On the way to the movies yesterday, my sister told me about a guy who'd apparently committed suicide a couple days ago by the restaurant she works at. He was found in a concrete dumpster enclosure for my sister's restaurant and several other businesses in the parking lot--I remember walking to it with Tim when he worked at the Radio Shack there and he had to take out the trash. This guy, it seems, worked at the Target where I bought my copy of Ferris Bueller's Day Off on Independence Day. I remember seeing the employees gathered in a circle around the manager, taking instructions for the holiday's approaching night. I wondered if I saw him among them.
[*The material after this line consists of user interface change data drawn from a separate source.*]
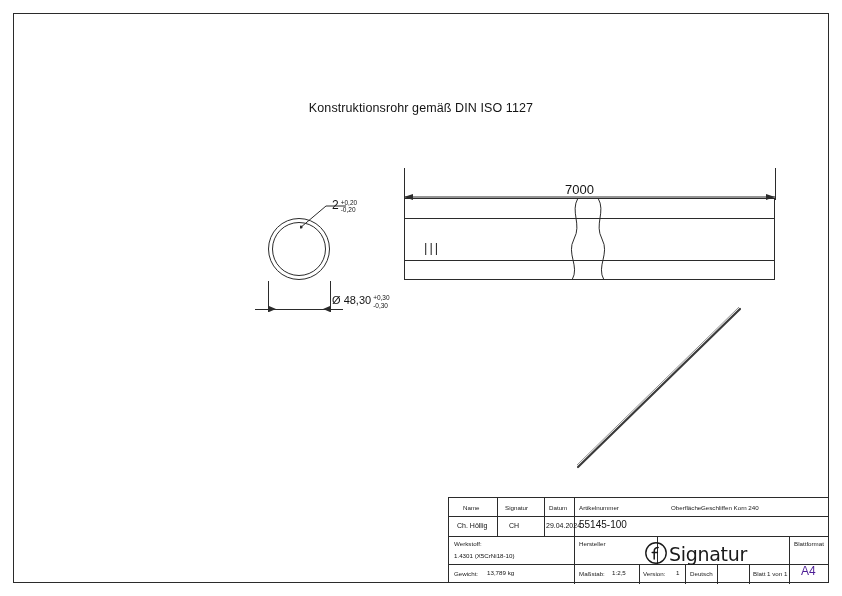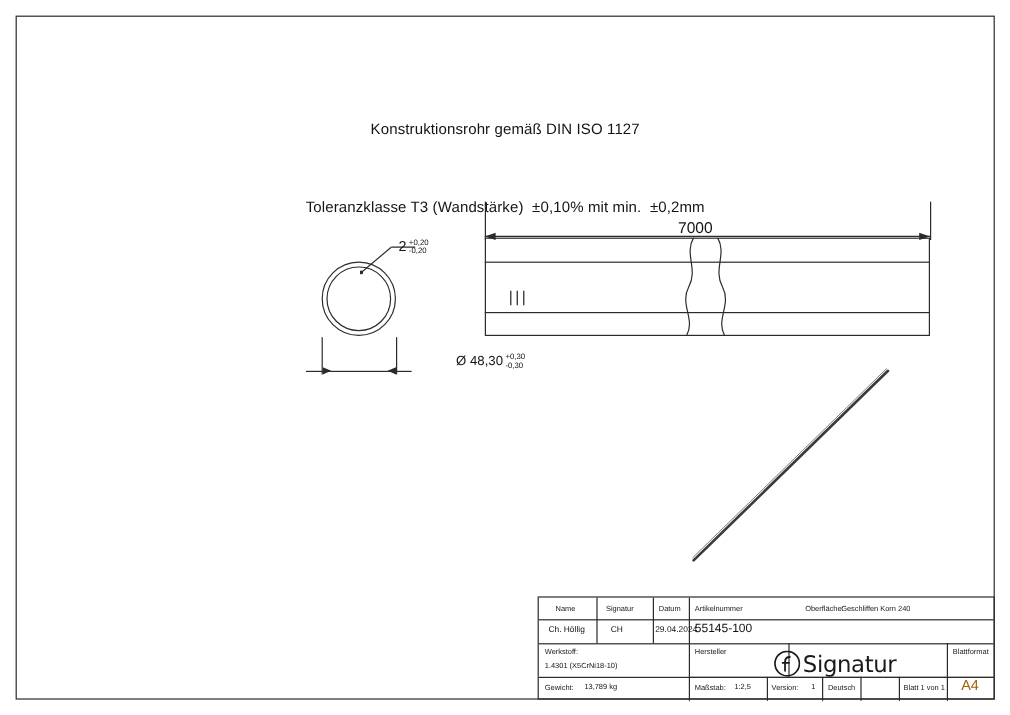"Toleranzklasse T3 (Wandstärke) ±0,10%" div { html: <div>Toleranzklasse T3 (Wandstärke) ±0,10% mit min. ±0,2mm</div> -> none }
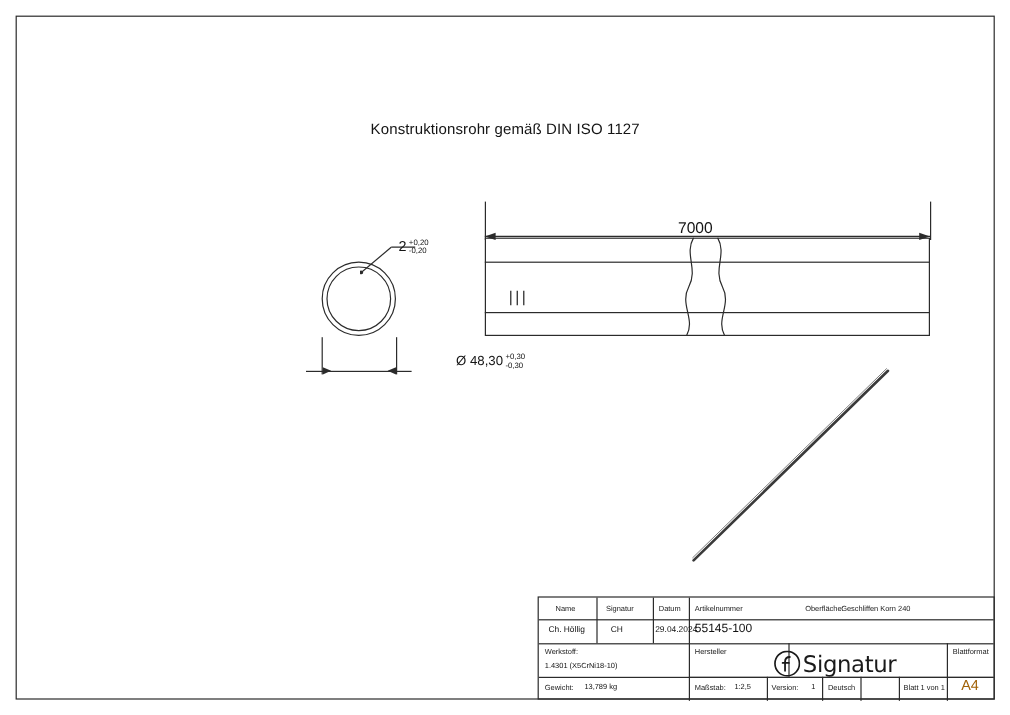"Ø 48,30" .dia-label { padding-left: 48px -> none }
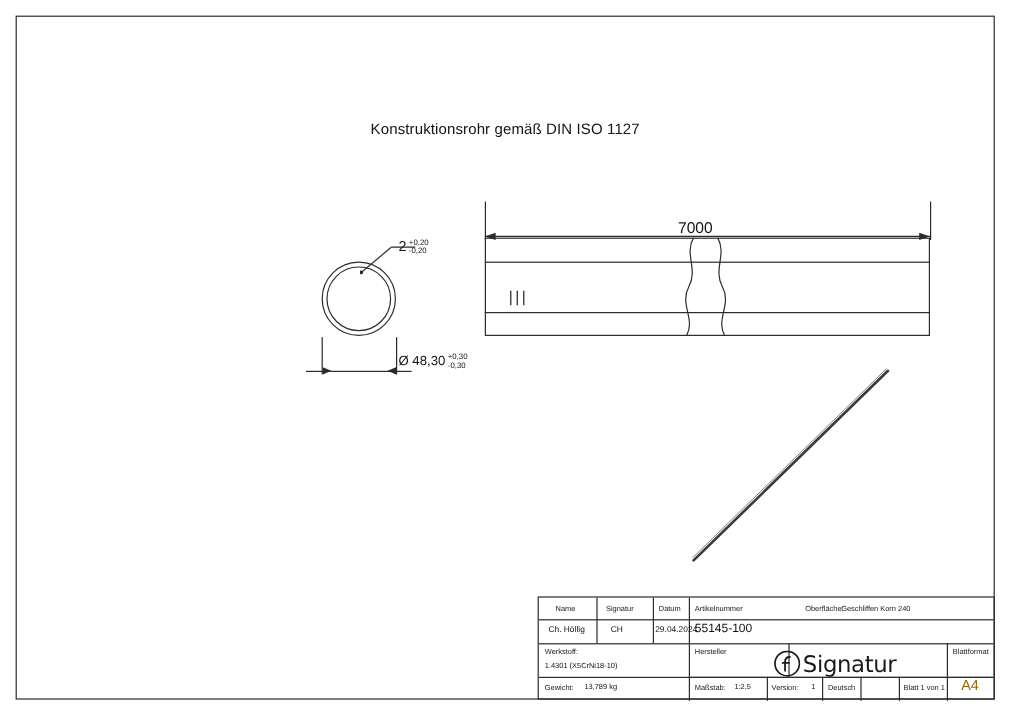"A4" .a4 { color: #a16207 -> #4c1d95 }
My sister said his hands and feet had been bound and that he'd apparently hanged himself. It seemed to her like it might actually have been murder, which was why she found it strange that the police didn't stick around very long. It sounds like the body was just cleaned up and the books were closed. It seems strange to me, too, but I suppose we don't know the whole story. I was half tempted to put on a deerstalker and examine the area, and complain to passers-by about the cold trail.

I quoted to her Edward G. Robinson's famous monologue about suicides in Double Indemnity; "Come now, you've never read an actuarial table in your life, have you? Why, they've got ten volumes on suicide alone. Suicide by race, by colour, by occupation, by sex, by seasons of the year, by time of day. Suicide, how committed: by poison, by firearms, by drowning, by leaps. Suicide by poison, subdivided by types of poison, such as corrosive, irritant, systemic, gaseous, narcotic, alkaloid, protein, and so forth. Suicide by leaps, subdivided by leaps from high places, under the wheels of trains, under the wheels of trucks, under the feet of horses, from steamboats. But, Mr. Norton: Of all the cases on record, there's not one single case of suicide by leap from the rear end of a moving train. And you know how fast that train was going at the point where the body was found? Fifteen miles an hour. Now how can anybody jump off a slow-moving train like that with any kind of expectation that he would kill himself?"

I still have drawing to do to-day; well, just inking now and colouring.